**Supplied information:**
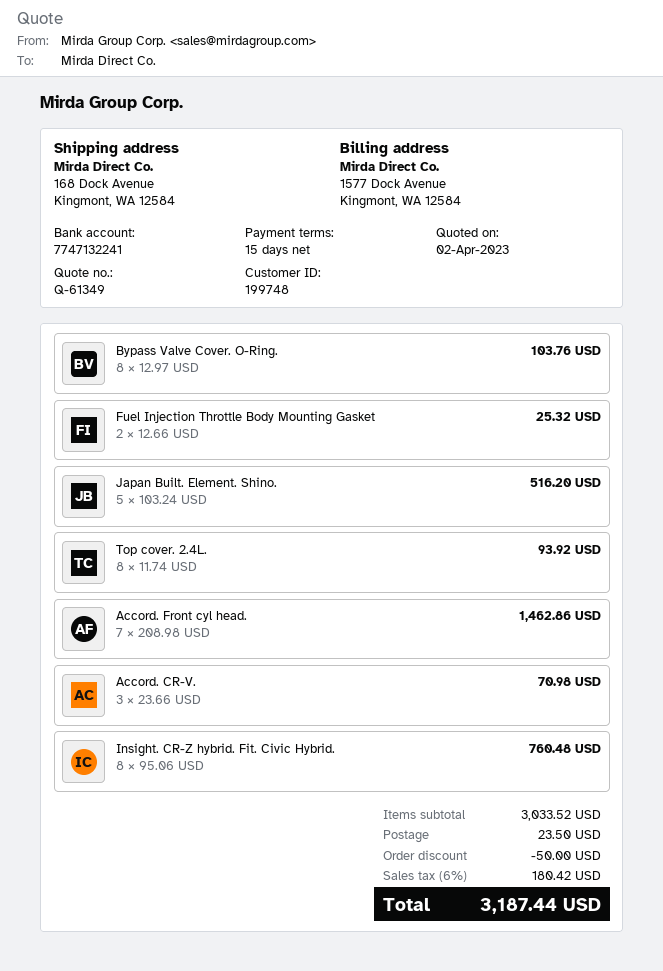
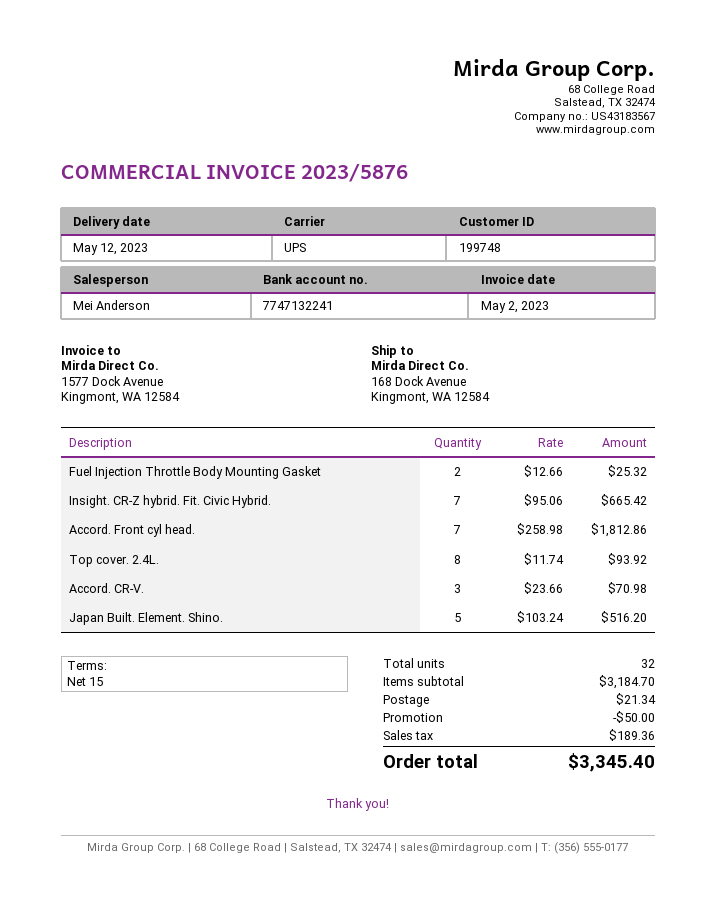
Bypass Valve Cover. O-Ring.: 8 x 12.97 = 103.76 -> none
Accord. Front cyl head.: 7 x 208.98 = 1462.86 -> 7 x 258.98 = 1812.86
Insight. CR-Z hybrid. Fit. Civic Hybrid.: 8 x 95.06 = 760.48 -> 7 x 95.06 = 665.42
subtotal: 3033.52 -> 3184.70
shipping: 23.50 -> 21.34
tax: 180.42 -> 189.36
total: 3187.44 -> 3345.40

**Required work:** Could you copy every record exactly, without the pictures?

**Task answer:**
Bypass Valve Cover. O-Ring.: 8 x 12.97 = 103.76 -> none
Accord. Front cyl head.: 7 x 208.98 = 1462.86 -> 7 x 258.98 = 1812.86
Insight. CR-Z hybrid. Fit. Civic Hybrid.: 8 x 95.06 = 760.48 -> 7 x 95.06 = 665.42
subtotal: 3033.52 -> 3184.70
shipping: 23.50 -> 21.34
tax: 180.42 -> 189.36
total: 3187.44 -> 3345.40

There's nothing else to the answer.